ATI RN
ATI RN Adult Medical Surgical Online Practice 2023 A
1. A healthcare provider suspects anaphylaxis when caring for a client following the initial administration of an oral antibiotic. Which of the following should be the healthcare provider's priority intervention?
- A. Insert an IV line
- B. Count the respiratory rate
- C. Administer oxygen
- D. Prepare equipment for intubation
Correct answer: B
Rationale: When suspecting anaphylaxis, the priority intervention is to assess the client's respiratory status by counting the respiratory rate. Respiratory distress is a hallmark sign of anaphylaxis, and prompt recognition and management are crucial. Administering oxygen may be necessary, but assessing the respiratory rate takes precedence to determine the severity of the reaction and the need for immediate intervention. Inserting an IV line and preparing for intubation are important interventions in managing anaphylaxis but are secondary to ensuring adequate ventilation.
2. A college health nurse interprets the peak expiratory flow rate for a student who has asthma and finds that the student is in the yellow zone of his asthma action plan. The nurse should not base her actions on which of the following information?
- A. The student should use his quick-relief inhaler.
- B. The student's asthma is not well controlled.
- C. The student's peak flow is 50% to 80% of his best peak flow.
- D. The student needs to go to the hospital
Correct answer: D
Rationale: In an asthma action plan, the yellow zone indicates caution and signals a need to monitor symptoms closely. When a student is in the yellow zone, the appropriate action is to follow the prescribed steps, which typically include using a quick-relief inhaler and closely monitoring peak flow. Going to the hospital is usually reserved for severe asthma exacerbations in the red zone. Therefore, the information that the student needs to go to the hospital is not typically appropriate when the student is in the yellow zone.

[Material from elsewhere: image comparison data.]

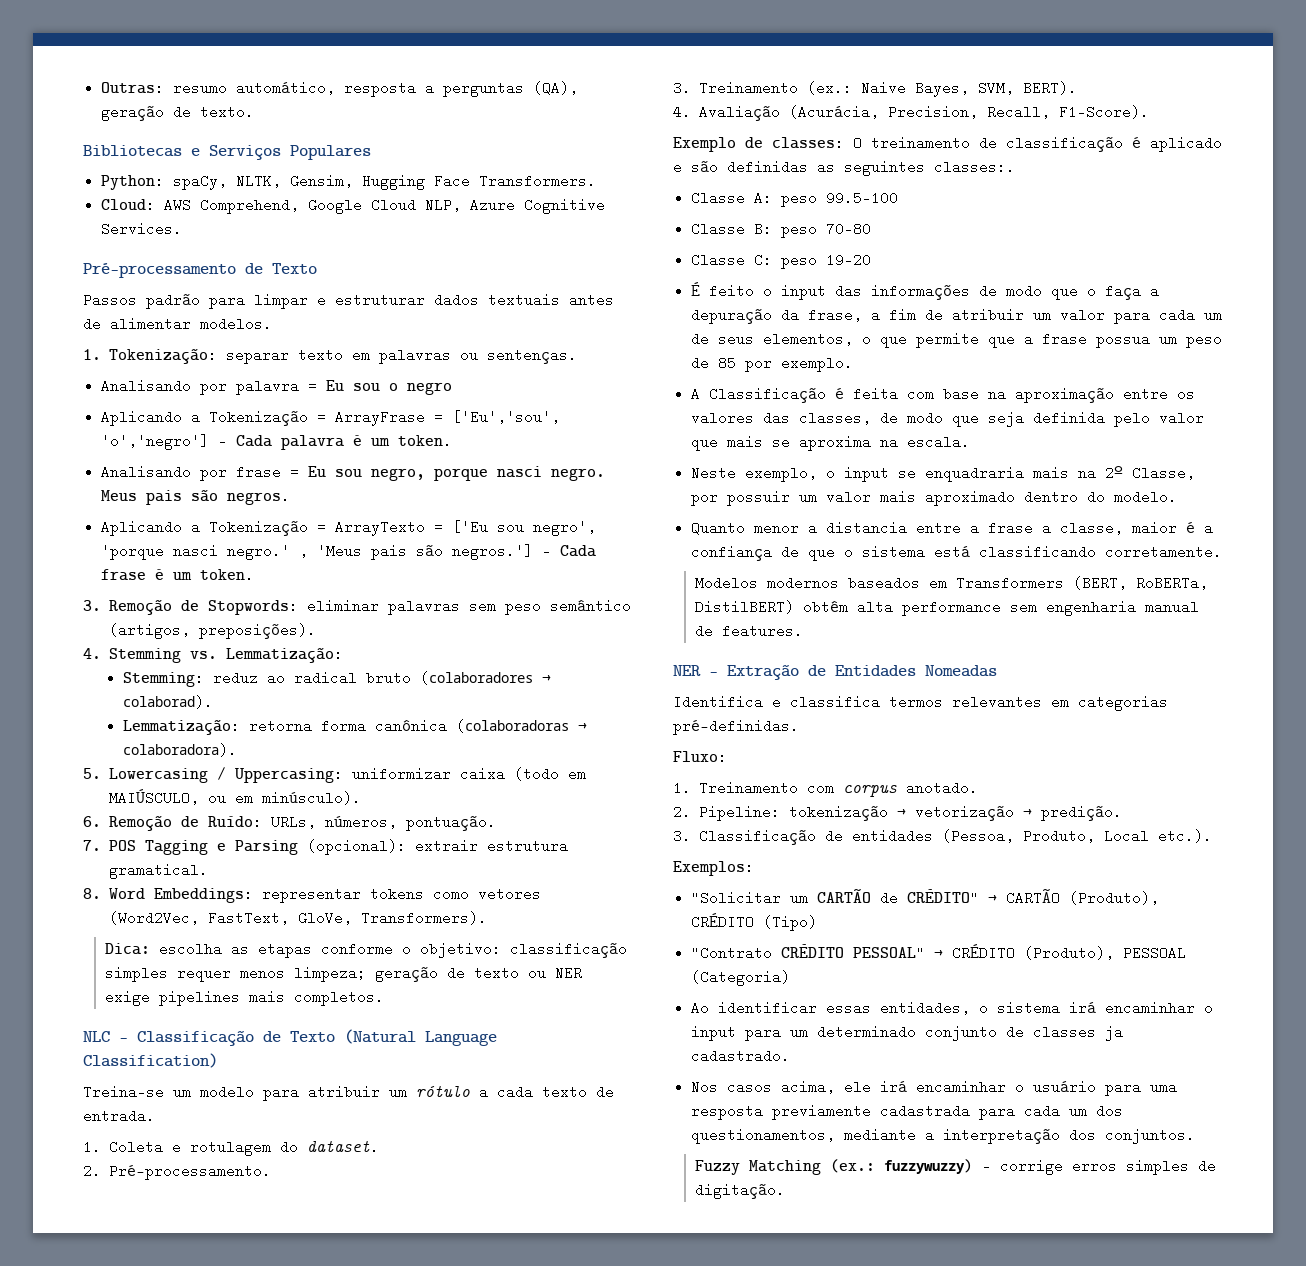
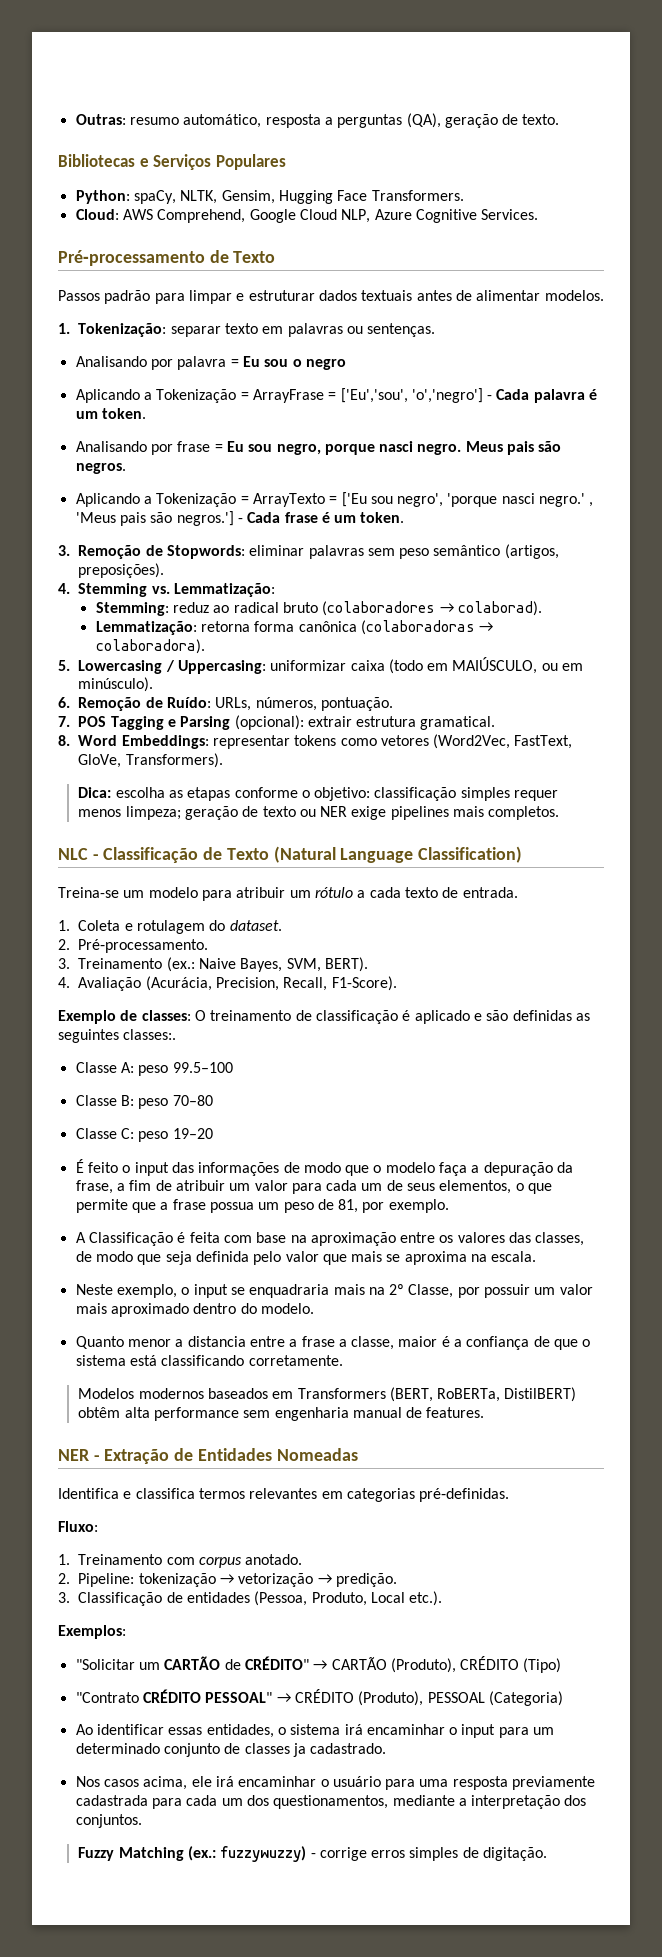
- É feito o input das informações de modo que o faça a depuração da frase, a fim de atribuir um valor para cada um de seus elementos, o que permite que a frase possua um peso de 85 por exemplo.
+ É feito o input das informações de modo que o modelo faça a depuração da frase, a fim de atribuir um valor para cada um de seus elementos, o que permite que a frase possua um peso de 81, por exemplo.

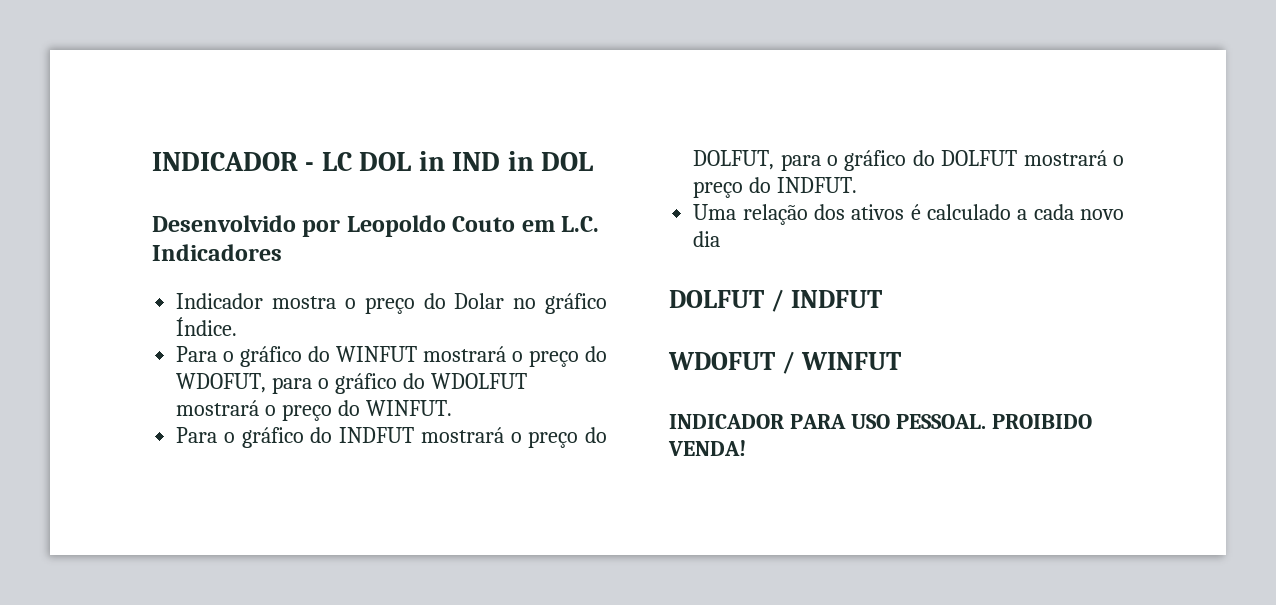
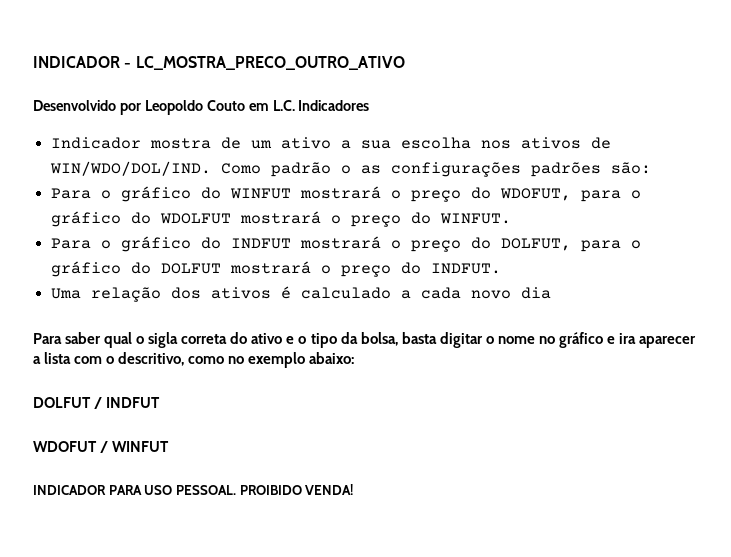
- INDICADOR - LC DOL in IND in DOL
+ INDICADOR - LC_MOSTRA_PRECO_OUTRO_ATIVO
- Indicador mostra o preço do Dolar no gráfico Índice.
+ Indicador mostra de um ativo a sua escolha nos ativos de WIN/WDO/DOL/IND. Como padrão o as configurações padrões são:
+ Para saber qual o sigla correta do ativo e o tipo da bolsa, basta digitar o nome no gráfico e ira aparecer a lista com o descritivo, como no exemplo abaixo:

3. A patient is assessing a client who has just been admitted to the emergency department. The client is having difficulty breathing and is using accessory muscles. What action by the nurse is best?
- A. Administer oxygen at 2 liters per minute via nasal cannula.
- B. Assess the client's vital signs including oxygen saturation.
- C. Notify the Rapid Response Team immediately.
- D. Place the client in a high Fowler's position.
Correct answer: D
Rationale: Placing the client in a high Fowler's position is the best action in this situation as it helps to maximize lung expansion, improve breathing, and decrease the work of breathing. This position allows for better chest expansion, improving oxygenation and ventilation for the client in respiratory distress.
4. A healthcare professional is reviewing the arterial blood gas results for a client in the ICU who has kidney failure and determines the client has respiratory acidosis. Which of the following findings should the healthcare professional expect?
- A. Widened QRS complexes
- B. Hyperactive deep tendon reflexes
- C. Bounding peripheral pulses
- D. Warm, flushed skin
Correct answer: A
Rationale: Respiratory acidosis is a condition characterized by increased carbon dioxide levels in the blood, resulting in acidosis. One of the potential consequences of respiratory acidosis is the development of electrolyte imbalances, particularly hyperkalemia. Hyperkalemia can lead to cardiac conduction abnormalities, manifested as widened QRS complexes on an electrocardiogram (ECG). Therefore, in a client with respiratory acidosis, the healthcare professional should expect to find widened QRS complexes as a result of the associated hyperkalemia.
5. A client with chronic obstructive pulmonary disease (COPD) is being assessed by a nurse. Which finding should the nurse expect?
- A. Increased anterior-posterior (AP) chest diameter
- B. Decreased respiratory rate
- C. Weight gain
- D. Productive cough with yellow sputum
Correct answer: A
Rationale: In chronic obstructive pulmonary disease (COPD), clients often develop a barrel chest, characterized by an increased anterior-posterior diameter of the chest due to hyperinflation of the lungs. This change in chest shape is a common finding in COPD. Decreased respiratory rate, weight gain, and productive cough with yellow sputum are not typical findings associated with COPD.